The IMF’s new review shows that Pakistan has delivered significant gains since then. Growth recovered to 3 percent last year after shrinking the year before. Inflation fell from over 23 percent to low single digits before rising again after this year’s floods. The current account posted its first surplus in 14 years, helped by stronger remittances and a sharp reduction in imports. And the government delivered a primary budget surplus of 1.3 percent of GDP, a key program requirement. Foreign exchange reserves, which had dropped dangerously low in 2023, rose from US$9.4 billion to US$14.5 billion by June.
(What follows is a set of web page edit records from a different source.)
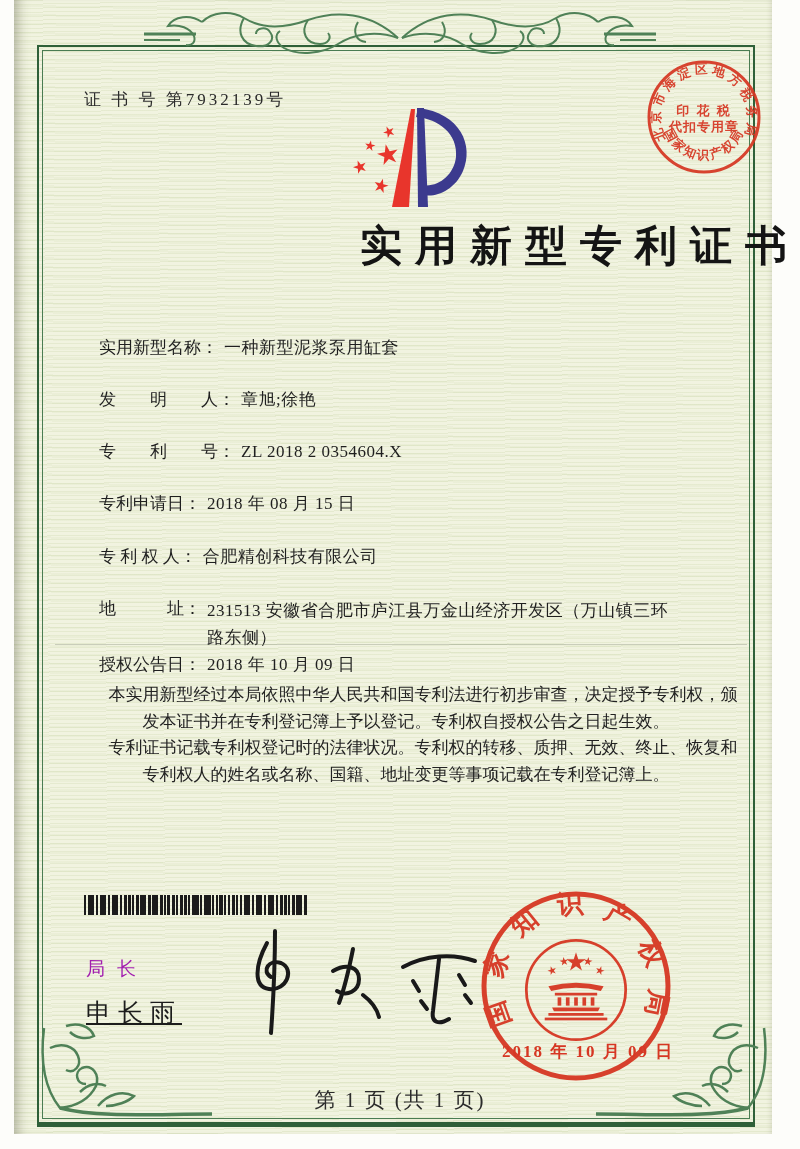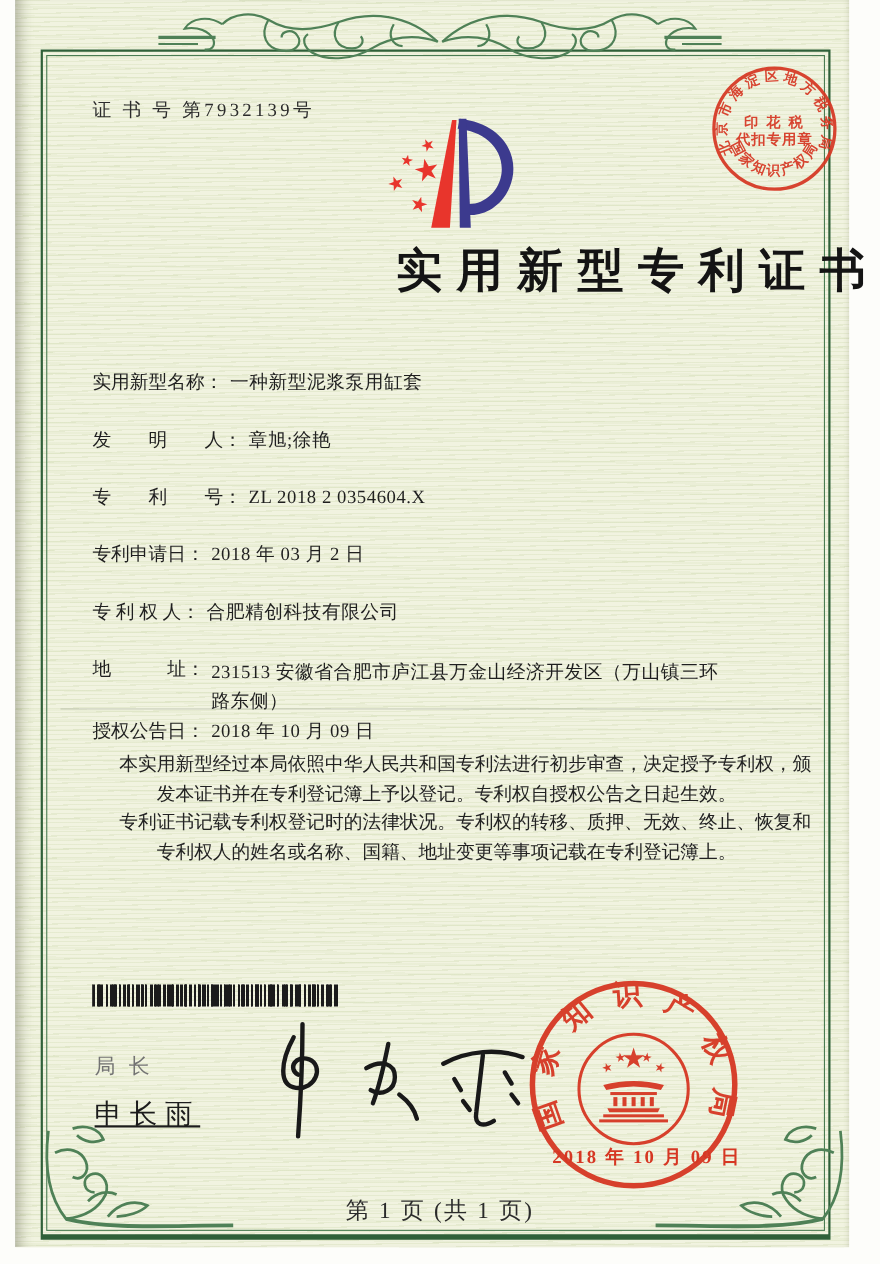--- a/index.html
+++ b/index.html
@@ -20,7 +20,7 @@
   .cert-no{left:84px;top:88px;font-size:17px;letter-spacing:3px;color:#2b2b2b;}
   .title{left:0;top:218px;width:100%;text-align:right;font-size:42px;font-weight:bold;
          letter-spacing:13px;color:#141414;}
-  .row{left:84px;font-size:17px;color:#1f1f1f;white-space:nowrap;}
+  .row{left:99px;font-size:17px;color:#1f1f1f;white-space:nowrap;}
   .row .lbl{color:#1f1f1f;}
   .row .val{margin-left:6px;letter-spacing:.5px;}
   .row-address .val{display:inline-block;white-space:normal;width:468px;vertical-align:top;line-height:27px;}

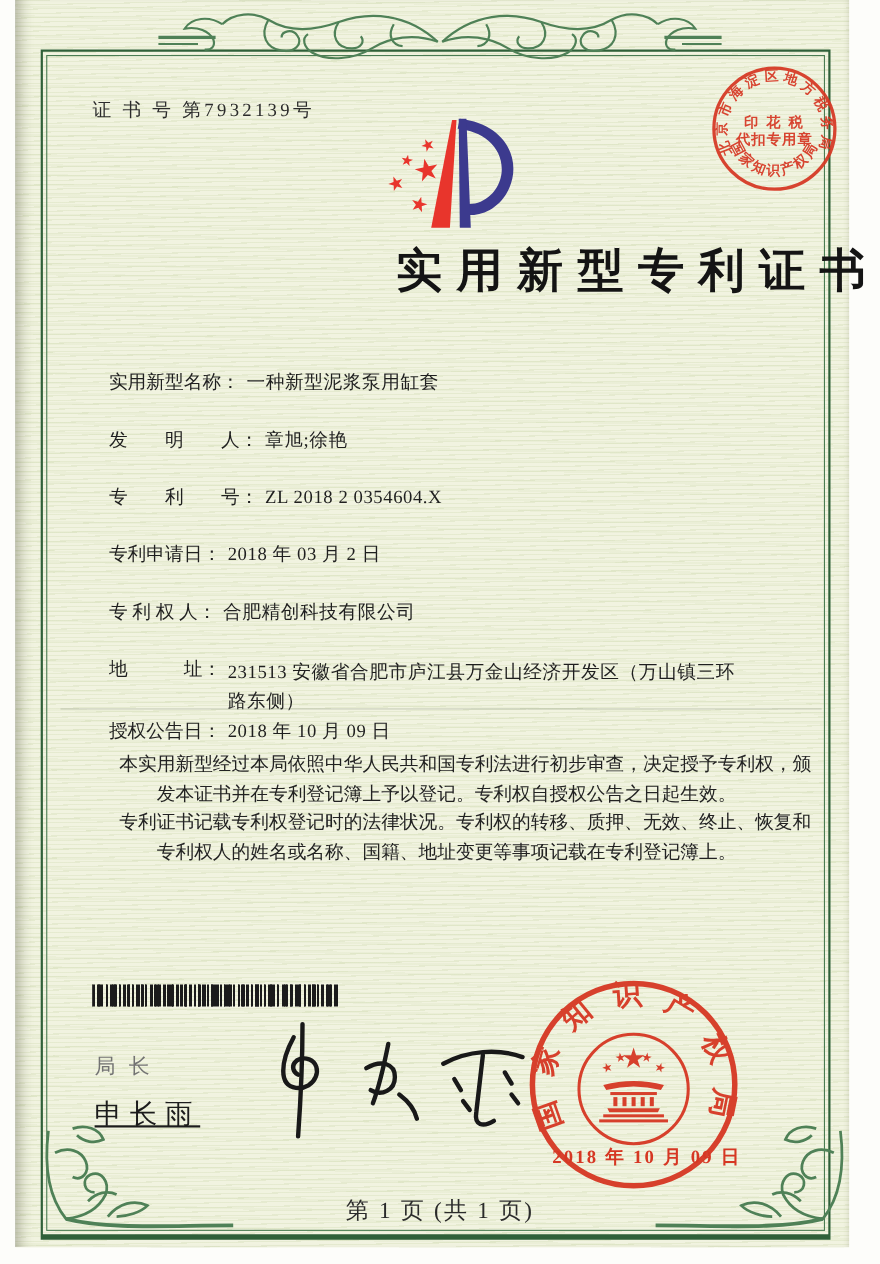--- a/index.html
+++ b/index.html
@@ -110,7 +110,7 @@
     <span class="lbl">专　　利　　号：</span><span class="val">ZL 2018 2 0354604.X</span>
   </div>
   <div class="abs row" style="top:492px">
-    <span class="lbl">专利申请日：</span><span class="val">2018 年 03 月 2 日</span>
+    <span class="lbl">专利申请日：</span><span class="val">2018 年 08 月 15 日</span>
   </div>
   <div class="abs row" style="top:545px">
     <span class="lbl">专 利 权 人：</span><span class="val">合肥精创科技有限公司</span>

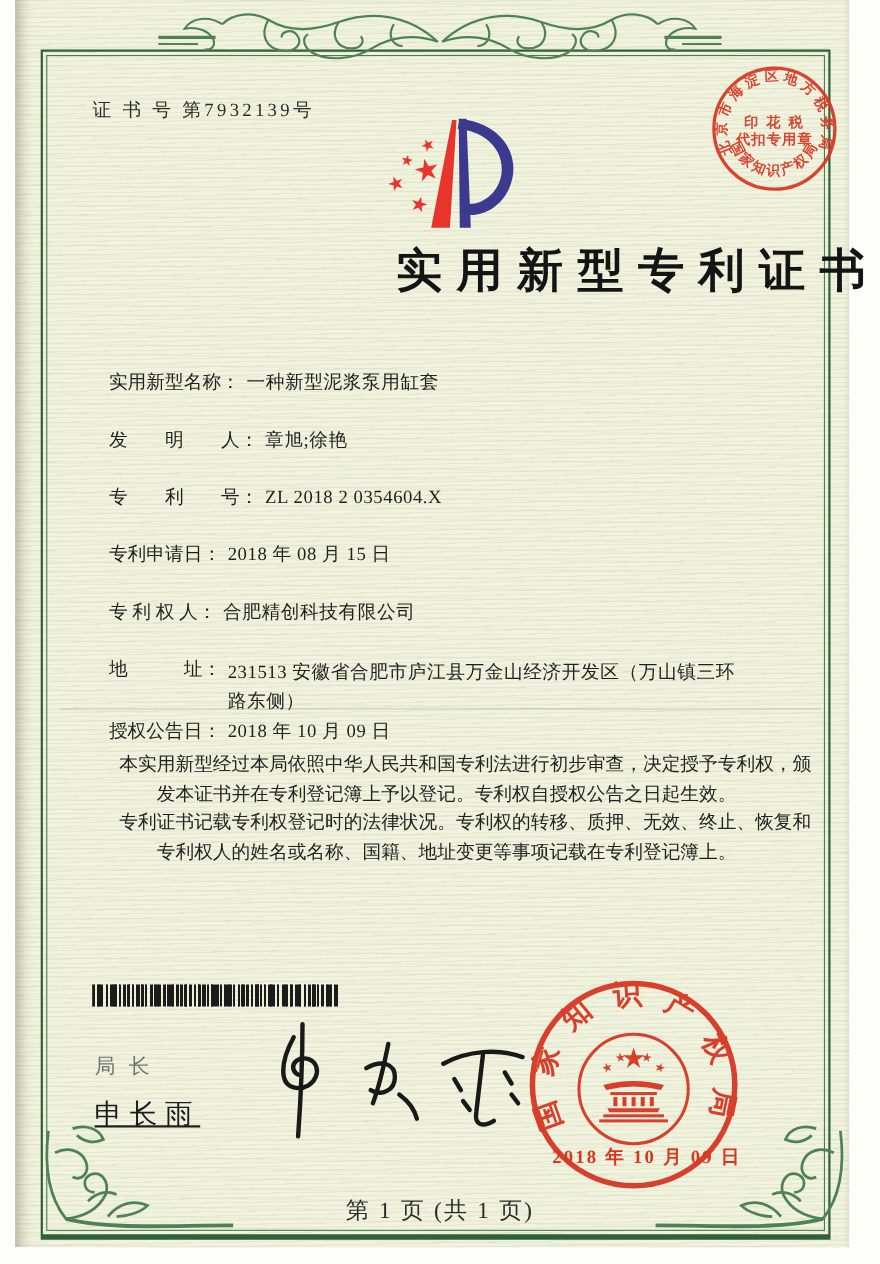--- a/index.html
+++ b/index.html
@@ -33,7 +33,7 @@
              repeating-linear-gradient(90deg,#1b1b1b 0 2px,transparent 2px 4px),
              repeating-linear-gradient(90deg,#1b1b1b 0 1px,transparent 1px 6px),
              repeating-linear-gradient(90deg,transparent 0 5px,#1b1b1b 5px 8px,transparent 8px 13px);}
-  .comm-title{left:86px;top:956px;font-size:19px;letter-spacing:12px;color:#737373;}
+  .comm-title{left:86px;top:956px;font-size:19px;letter-spacing:12px;color:#a21caf;}
   .comm-name{left:86px;top:996px;font-size:25px;letter-spacing:7px;color:#1c1c1c;text-decoration:underline;}
   .seal-date{left:502px;top:1040px;font-size:17px;letter-spacing:2px;color:#d63723;
              font-weight:bold;z-index:4;}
“Pakistan’s reform implementation under the EFF arrangement has helped preserve macroeconomic stability in the face of several recent shocks,” IMF Deputy Managing Director Nigel Clarke said in a statement after the Board meeting.

But he warned that Islamabad must “maintain prudent policies” and accelerate reforms needed for private-sector-led and sustainable growth.

The Fund noted that the 2025 monsoon floods, affecting nearly seven million people, damaging housing, livestock and key crops, and displacing more than four million, have set back the recovery. The IMF now expects GDP growth in FY26 to be slightly lower and forecasts inflation to rise to 8–10 percent in the coming months as food prices adjust.

The review warns Pakistan against relaxing monetary or fiscal discipline prematurely. It urges the State Bank to keep policy “appropriately tight,” allow exchange-rate flexibility and improve communication. Islamabad must also continue raising revenues, broadening the tax base and protecting social spending, the Fund said.

Despite the progress, Pakistan’s structural weaknesses remain severe.

Power-sector circular debt stands at about $5.7 billion, and gas-sector arrears have climbed to $11.3 billion despite tariff adjustments. Reform of state-owned enterprises has slowed, including delays in privatizing loss-making electricity distributors and Pakistan International Airlines. Key governance and anti-corruption reforms have also been pushed back.

The IMF welcomed Pakistan’s expansion of its flagship Benazir Income Support Program, which raises cash transfers for low-income families and expands coverage, saying social protection is essential as climate shocks intensify. But it warned that high public debt, about 72 percent of GDP, thin external buffers and climate exposure leave the country vulnerable if reform momentum weakens.

The Fund said Pakistan’s challenge now is to convert short-term stabilization into sustained recovery after years of economic volatility, with its ability to maintain discipline, rather than the size of external financing alone, determining the durability of its gains.